Additionally, the quality of the pooled evidence on the impact of anti-herpetic medications on dementia was rated as “very low” to “low” based on GRADE criteria, primarily as notable inconsistency (refer to Supplemental Table 5).

Association between anti-herpetic medications and dementia

To account for the intrinsic heterogeneity across studies, the random-effects model was used in all comparison groups, allowing the true effect size to differ between studies.³¹ Significant effects of anti-herpetic medications on reducing the risk of dementia were observed in all comparison groups: the pooled aHR were 0.90 (95% CI: 0.85–0.94, p _{overall effect} < 0.0001, I² = 67%; p _{heterogeneity} = 0.006) in T + versus T- and 0.77 (95% CI: 0.67–0.89, p _{overall effect} = 0.0004, I² = 64%; p _{heterogeneity} = 0.02) in D + T + versus D + T-, and 0.87 (95% CI: 0.78–0.97, p _{overall effect} = 0.01, I²= 97%; p_{heterogeneity} < 0.00001) in D + T + versus D-T-. Suggesting that anti-herpetic medications overall significantly reduced the risk of dementia by 10%, 26%, and 13% in each comparison groups (Figure 2).

Figure 2.

Forest plots of the effects of anti-herpetic medications on dementia risk among older adults in each comparison group.

Leave-one-out sensitivity analysis and other sensitivity analysis

Due to the high heterogeneity among included studies, leave-one-out and low treatment rate (<10%) sensitivity analyses were performed to assess the influence of individual studies on the meta-analysis results (see Supplemental Figure 1).

In studies that compared subjects diagnosed with and treated for infection versus diagnosed but untreated (D + T + versus D + T-), the 95% confidence interval and p-value of pooled aHR were influenced by study of Chen et al.,¹³ which reported a significantly lower treatment prevalence.
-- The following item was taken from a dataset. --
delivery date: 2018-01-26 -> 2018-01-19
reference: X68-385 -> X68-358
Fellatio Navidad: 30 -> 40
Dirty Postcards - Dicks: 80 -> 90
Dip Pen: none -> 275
The studies’ exclusion also revealed a notable decrease in heterogeneity, as shown in Supplemental Figure 1A and 1B. To enhance reliability, it was therefore excluded from the subgroup analysis.
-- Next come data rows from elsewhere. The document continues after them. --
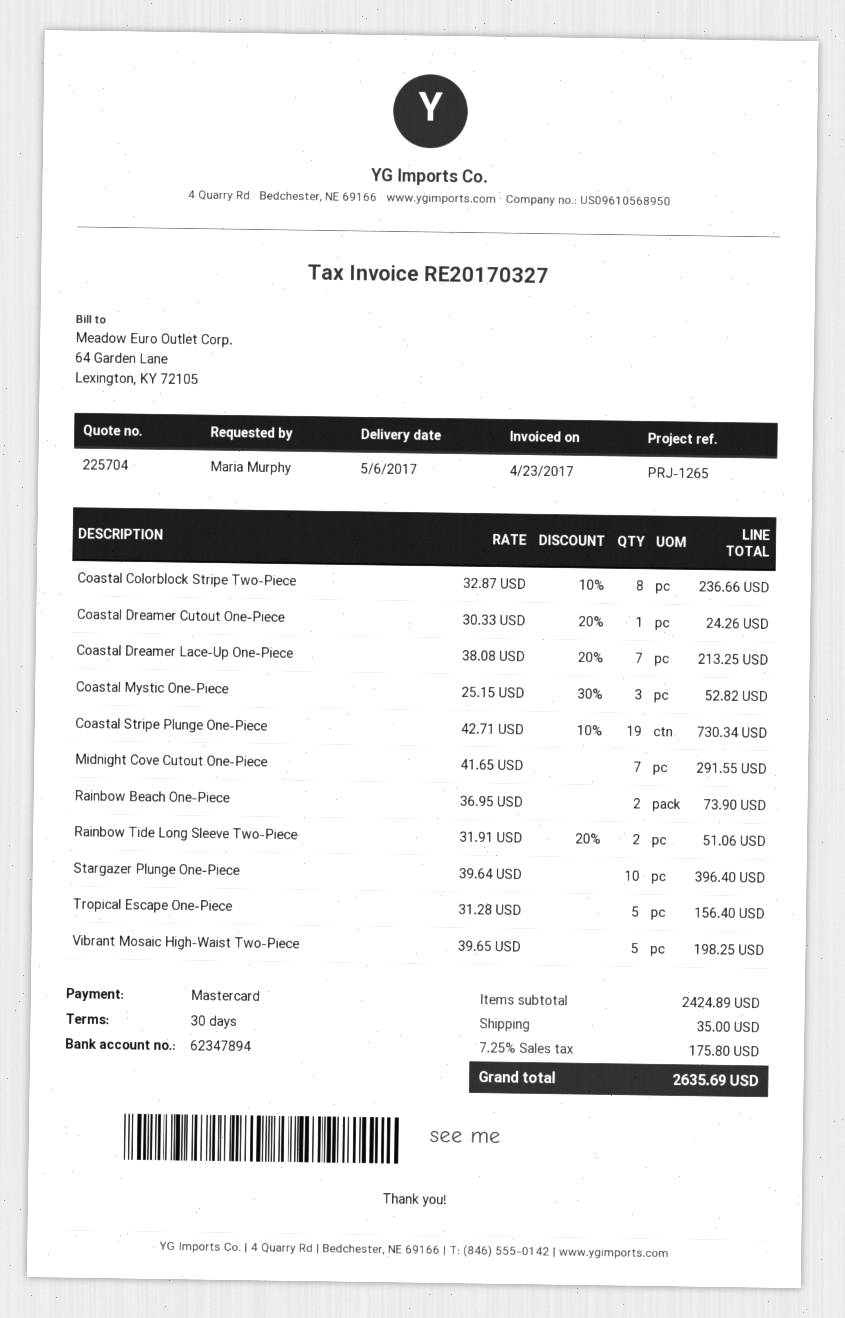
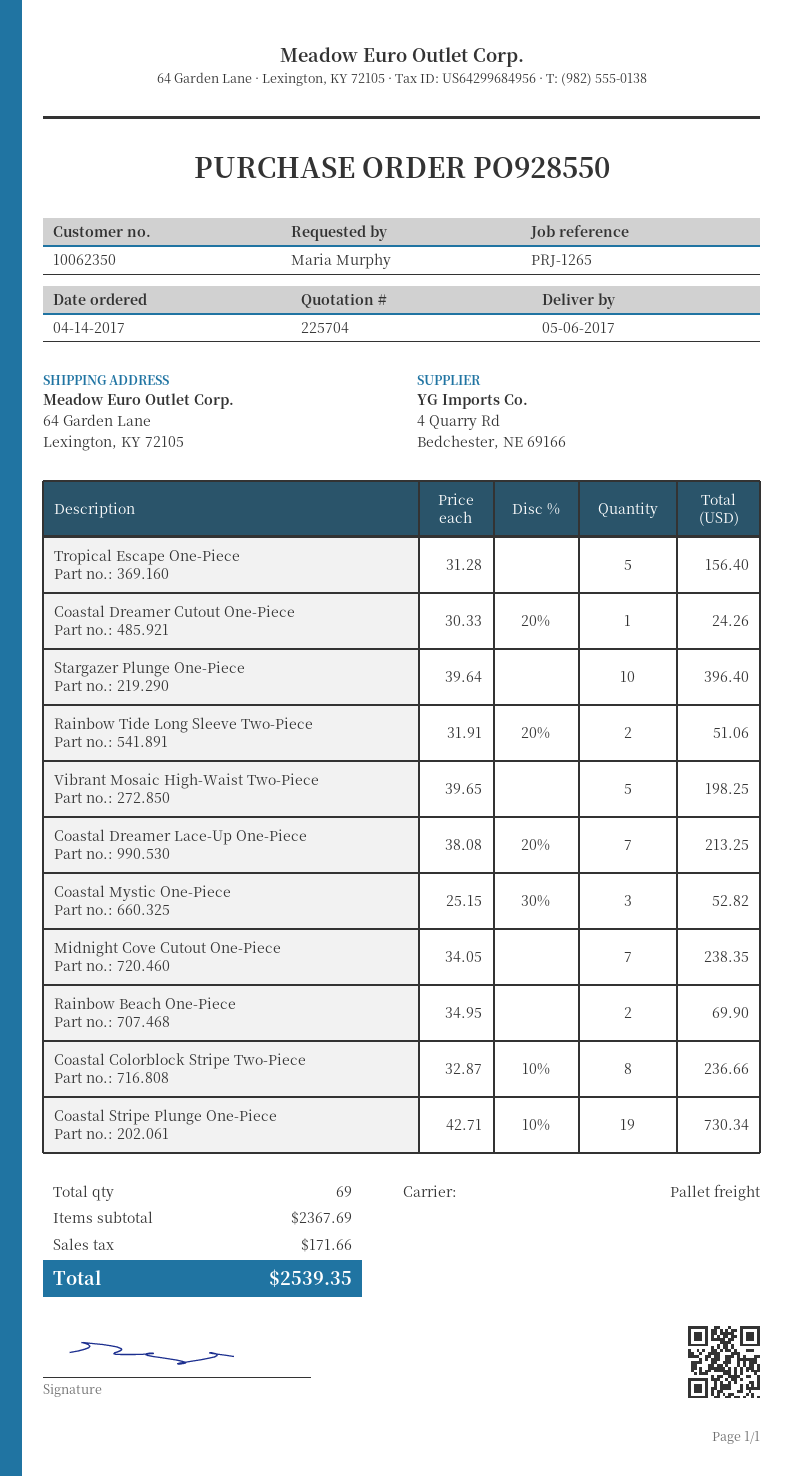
Midnight Cove Cutout One-Piece: 7 x 41.65 = 291.55 -> 7 x 34.05 = 238.35
Rainbow Beach One-Piece: 2 x 36.95 = 73.90 -> 2 x 34.95 = 69.90
subtotal: 2424.89 -> 2367.69
shipping: 35.00 -> none
tax: 175.80 -> 171.66
total: 2635.69 -> 2539.35

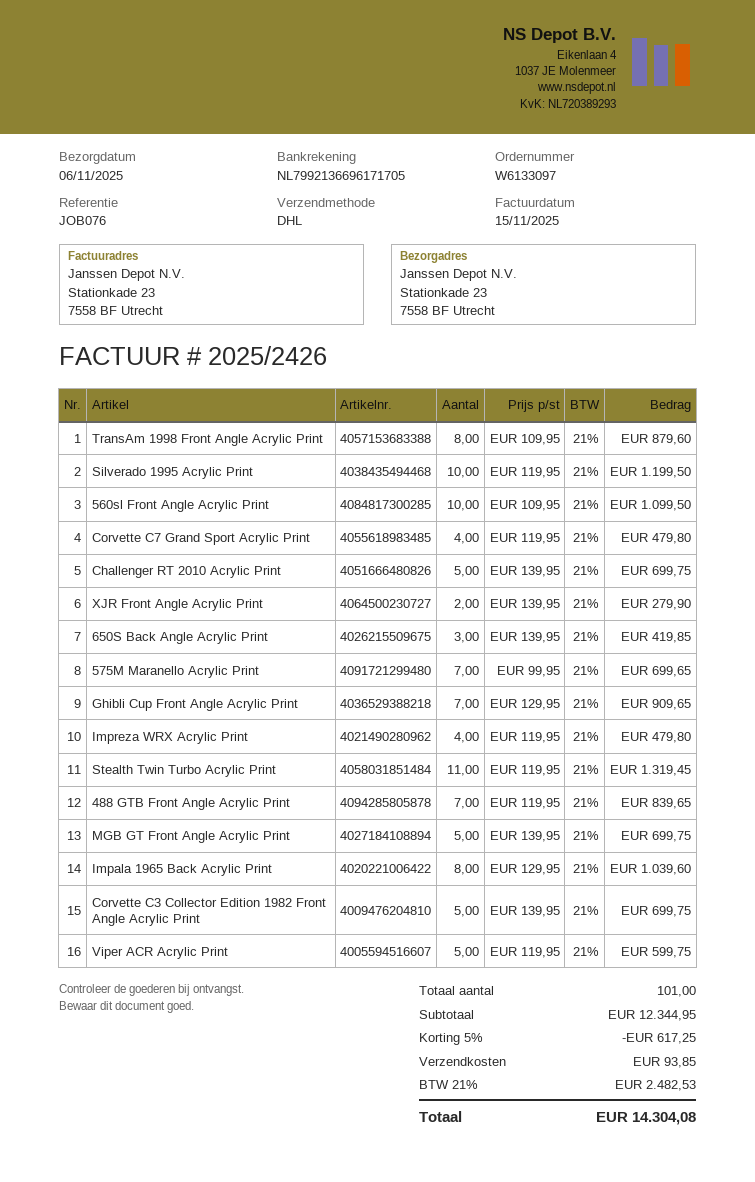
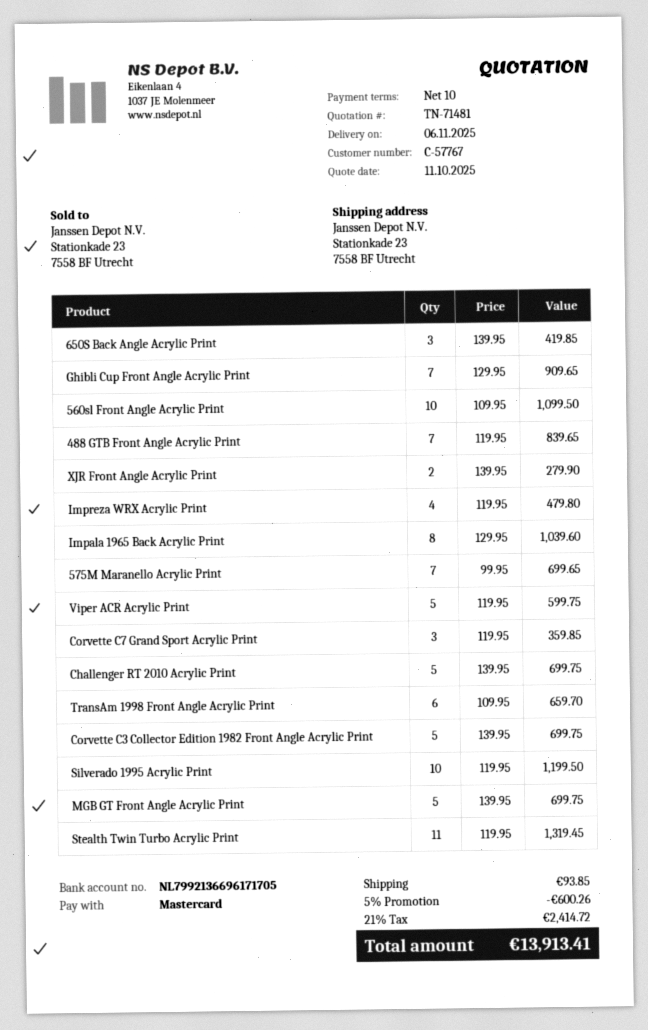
TransAm 1998 Front Angle Acrylic Print: 8 x 109.95 = 879.60 -> 6 x 109.95 = 659.70
Corvette C7 Grand Sport Acrylic Print: 4 x 119.95 = 479.80 -> 3 x 119.95 = 359.85
discount: 5% = 617.25 -> 5% = 600.26
tax: 21% = 2482.53 -> 21% = 2414.72
total: 14304.08 -> 13913.41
After excluding two studies with low treatment rates (<10%), one from Taiwan¹³ and one from Sweden,²⁷ the pooled aHR remained quite similar, changing slightly from 0.77 (95% CI: 0.67–0.89) to 0.79 (95% CI: 0.72–0.88). Heterogeneity decreased from 64% to 46%, indicating improved consistency across studies after exclusion (see Supplemental Figure 2).
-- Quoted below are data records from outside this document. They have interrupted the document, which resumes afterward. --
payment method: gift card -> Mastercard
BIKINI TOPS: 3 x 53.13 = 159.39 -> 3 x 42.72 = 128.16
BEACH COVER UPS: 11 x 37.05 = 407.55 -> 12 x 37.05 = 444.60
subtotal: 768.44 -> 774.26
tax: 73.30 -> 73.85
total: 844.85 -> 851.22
Subgroup analysis and meta-regression

Because of small number of studies included in our meta-analysis, we could not conduct subgroup analysis according to different follow-up time (median or mean follow-up times ≥5 years or <5 years), baseline age (≥70 years old or < 70 years old), study setting (serology or registry-based study).

Subgroup analysis was conducted according to the severity of alpha herpesvirus infection, revealing a statistically significant impact of anti-herpetic medications on lowering dementia risk in two studies from Taiwan¹⁴ and the US.²⁴ These studies involved subjects with potentially more severe infections (pooled aHR = 0.74, 95% CI: 0.71–0.76, p _{overall effect} < 0.00001; I² = 36%, p _{heterogeneity} = 0.21, p-value of subgroup difference < 0.00001; see Supplemental Figure 3A). Heterogeneity was also decreased, suggesting that the severity of alpha herpesvirus infection may be a source of heterogeneity. A meta-regression confirmed that the severity of alpha herpesvirus infection significantly moderated the treatment effect (p < 0.0001), explaining 89.01% of heterogeneity.

Lastly, significant subgroup effect was not found when considering study quality (p = 0.05; see Supplemental Figure 3B).

Discussion

Summary of findings

This systematic review and meta-analysis of cohort studies comprehensively investigated the association between anti-herpetic medication use and the risk of dementia in non-demented older adults. Our results demonstrate that anti-herpetic medications were significantly associated with a reduced risk of dementia. Notably, the protective association was most pronounced in individuals diagnosed and treated for alpha herpesvirus infection (D + T + versus D + T− comparison), suggesting that timely antiviral intervention following herpesvirus reactivation may mitigate the risk of subsequent cognitive decline.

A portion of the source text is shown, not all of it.